Hellhole
Page 25
As the young man drove them toward Michella Town, Antonia finally took out the black object they had found in the ruined camp. She rapped her knuckles on the strangely interlocked curves and spirals, ran her fingertips over its slick surface, the crystalline inclusions. “Have you seen anything like this in the General’s collection?”
Devon glanced at it as he drove. “That one’s more unusual than most . . . but they’re all unusual. We’ll present it to him and see what he has to say.”
39
It was a matter of timing and precise execution (an ironic choice of words), allowing no margin for error.

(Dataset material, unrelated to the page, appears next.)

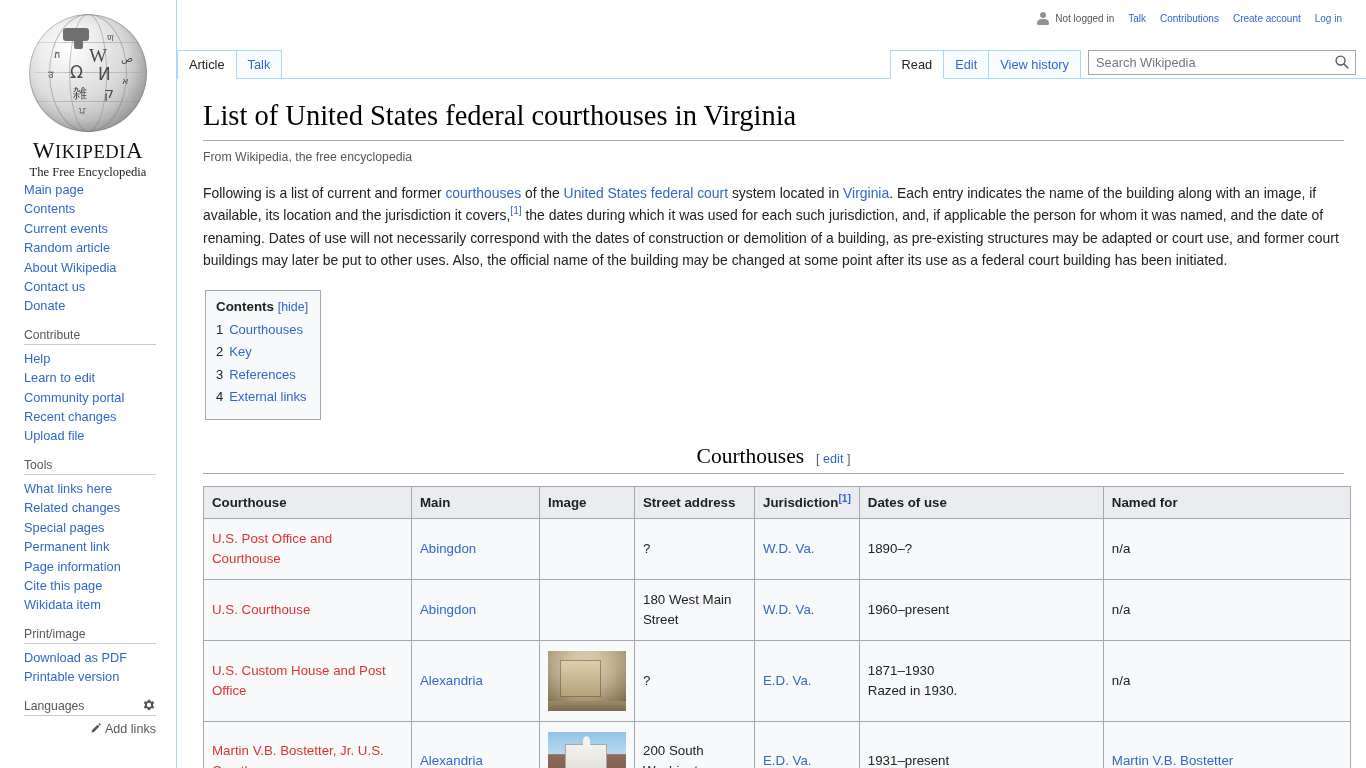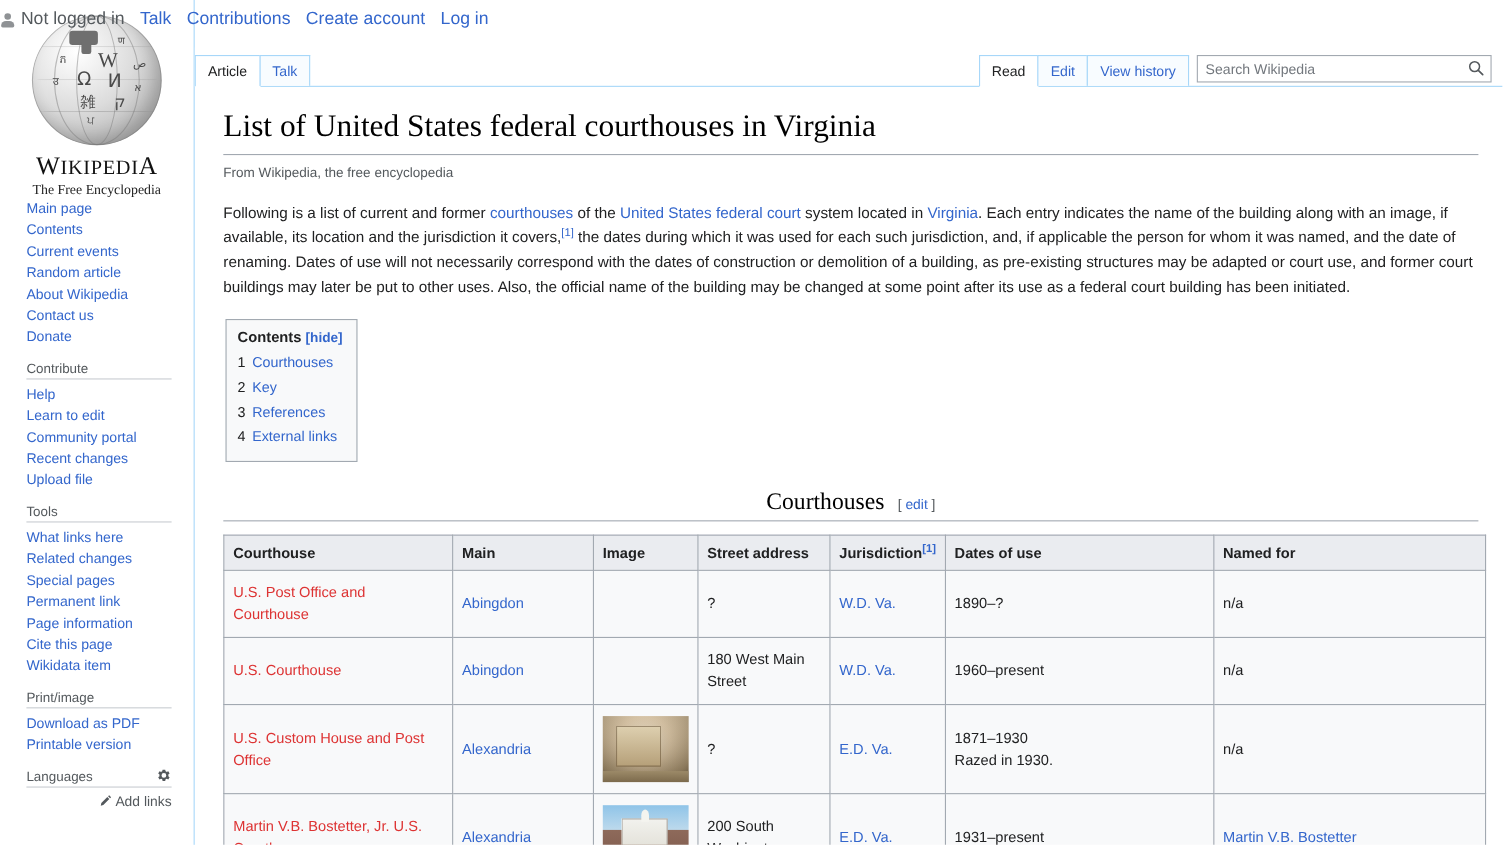"Not logged in" #personal-bar { font-size: 16px -> 10px; justify-content: none -> flex-end }
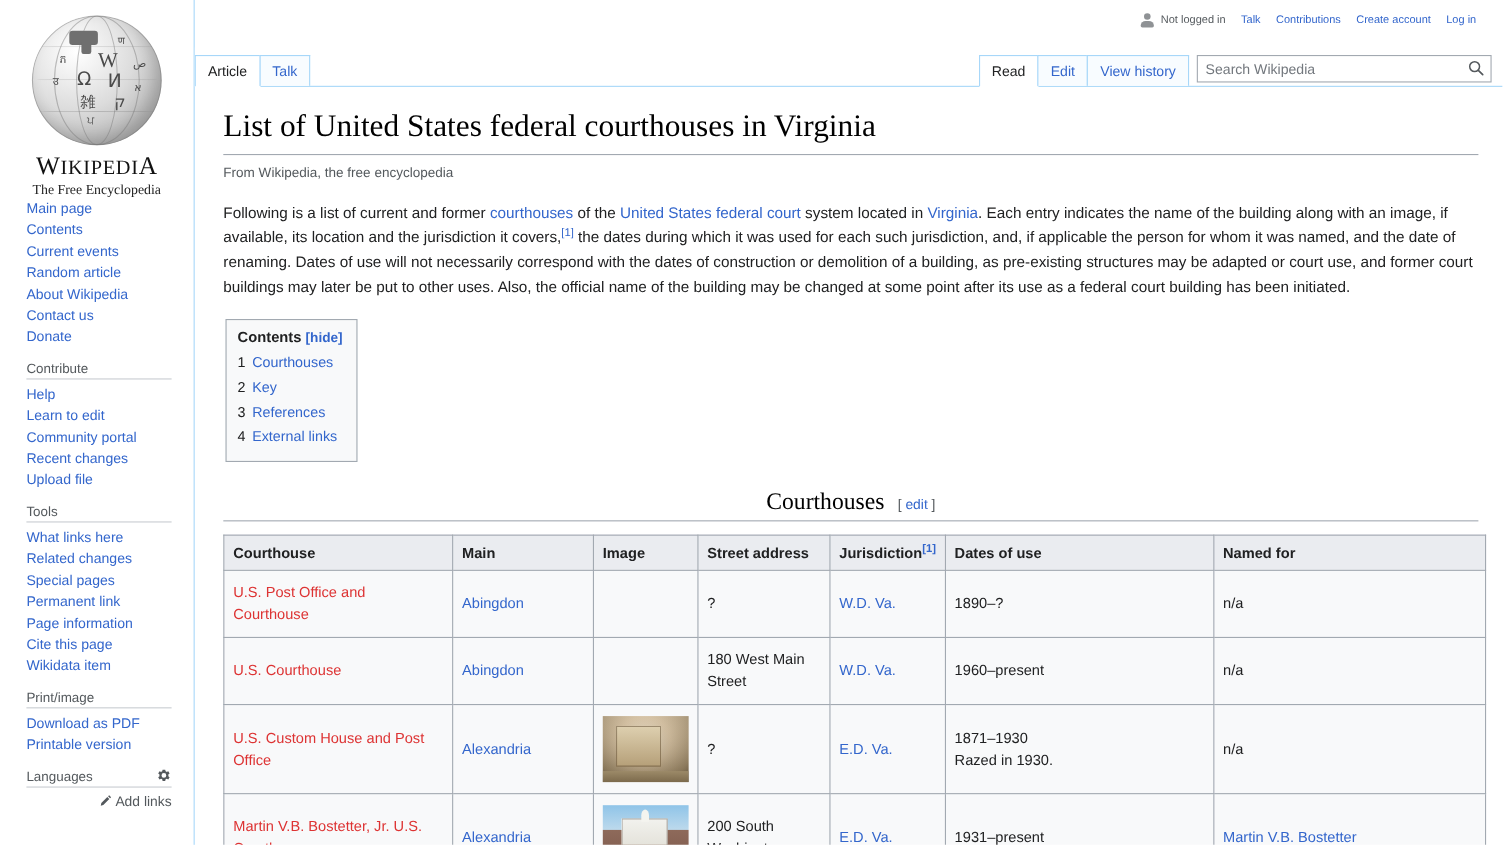"[hide]" #toc .toctitle .togg { font-weight: bold -> normal }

Like another shadow, Ishop Heer moved along the upper hallway of the Paternos mansion. Despite his large form, he slid from doorway to doorway, approaching his target. His pale, bald head was covered so that the white skin would not be so visible.

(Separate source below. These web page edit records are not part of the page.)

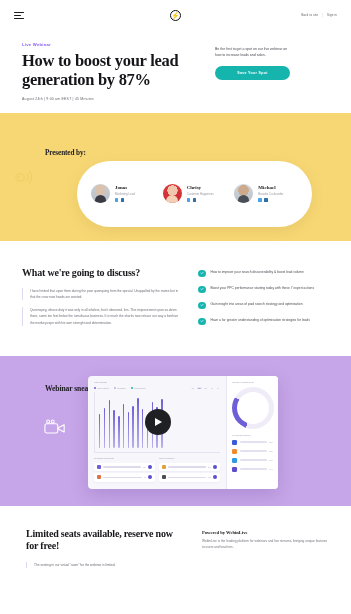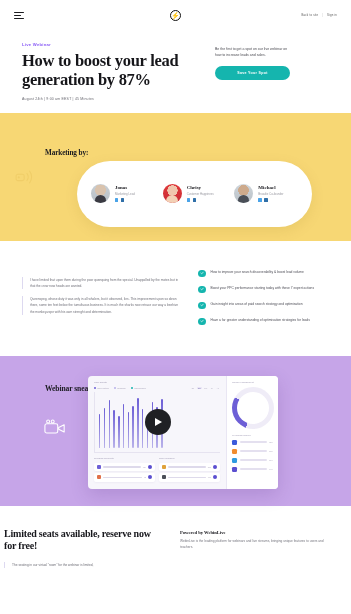"Marketing by:" div.presented-label { text: Marketing -> Presented }
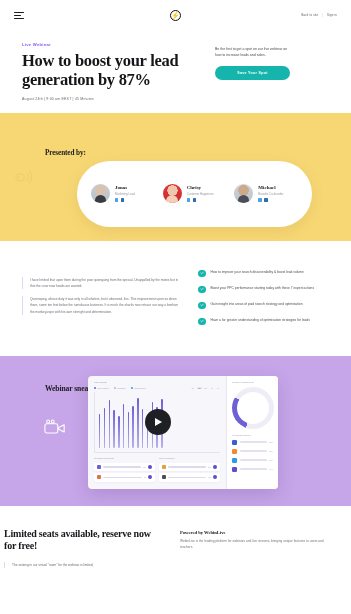"What we're going to discuss?" div.sec-title { html: none -> <div>What we're going to discuss?</div> }
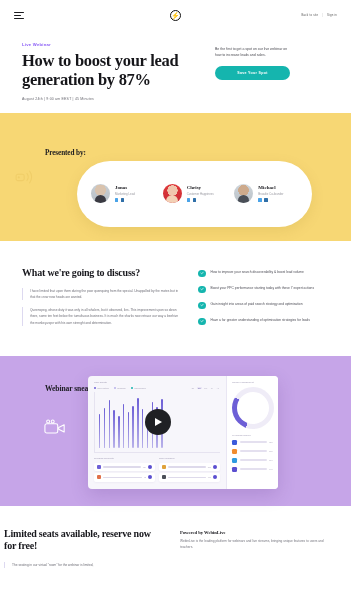"Limited seats available, reserve now" .footer { padding: 22px 22px 0 4px -> 22px 22px 0 26px }
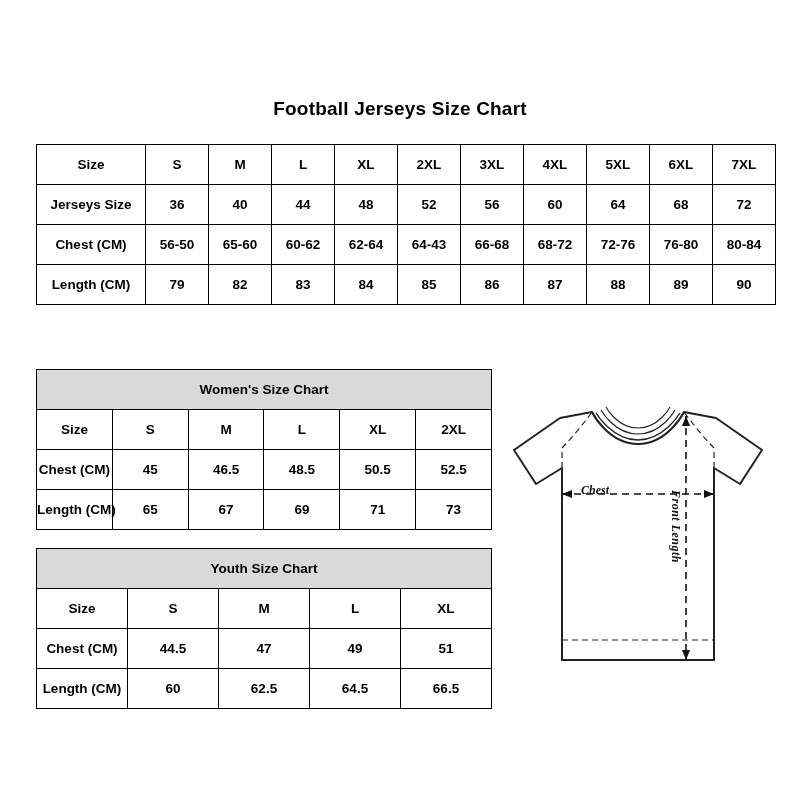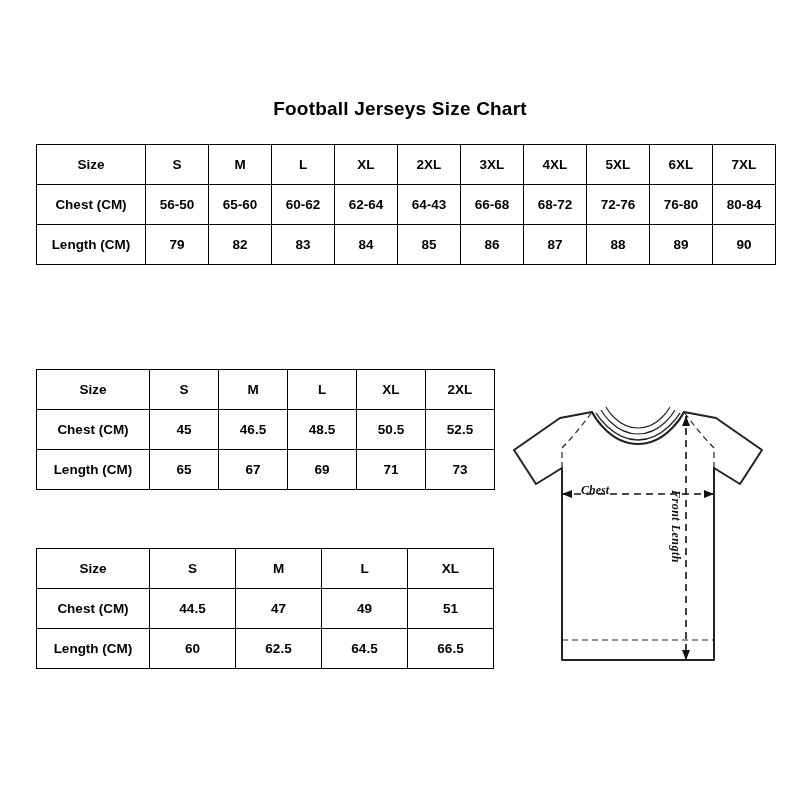"Jerseys Size" tr { html: none -> <tr> <td>Jerseys Size</td> <td>36</td> <td>40</td> <td>44</td> <td>48</td> <td>52</td> <td>56</td> <td>60</td> <td>64</td> <td>68</td> <td>72</td> </tr> }
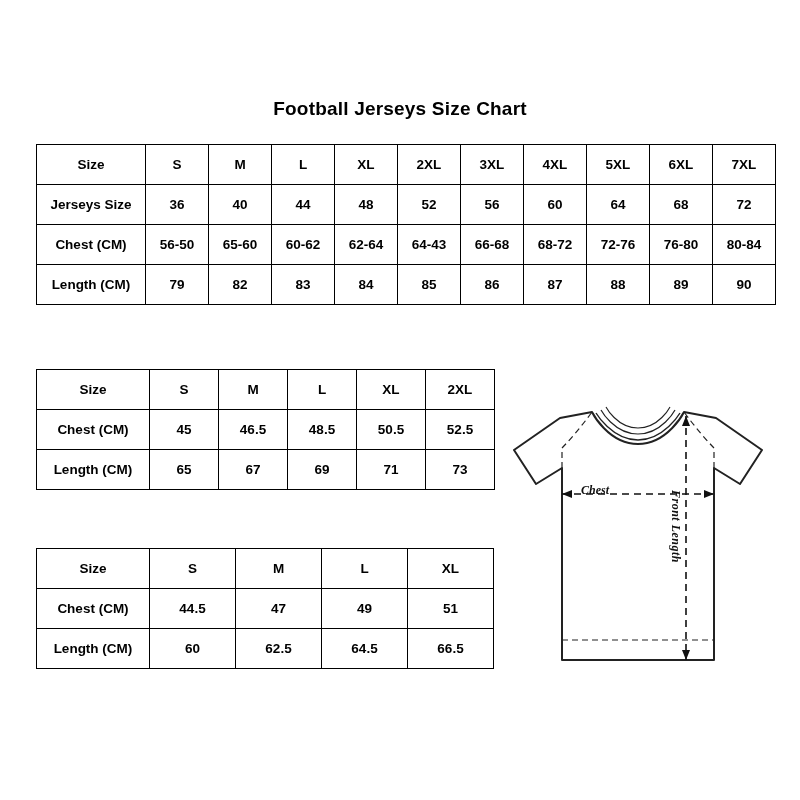"Women's Size Chart" tr.tbl-header { html: none -> <tr> <td>Women's Size Chart</td> </tr> }
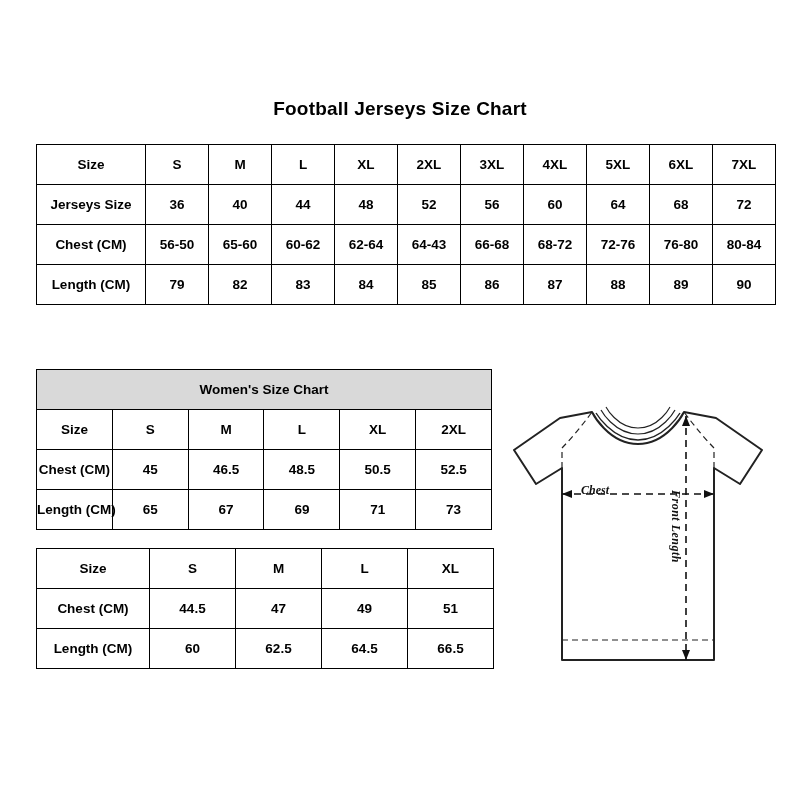"Youth Size Chart" tr.tbl-header { html: none -> <tr> <td>Youth Size Chart</td> </tr> }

He didn’t need his list; he already knew what to do.
While planning this operation, Ishop had made it his business to know who slept in each bedroom. If necessary, he could kill the entire Paternos family and all the servants, a massacre that would cause an uproar throughout the Constellation . . . but that was not his purpose. He would rather do his work like a surgeon removing a diseased organ. Clean and tidy.
Lady Jenine Paternos was an old woman anyway. Despite the energy she brought to Council sessions, recent rumors suggested that her health was failing, and the Council vultures were all too happy to spread such gossip. Unlike the Riomini/de Carre matter on Vielinger, which Diadem Michella considered important, she would not get involved in the petty animosity at the root of the squabble between the Tazaars and the much-weaker Paternos family. But Ishop could certainly use it for his own purposes.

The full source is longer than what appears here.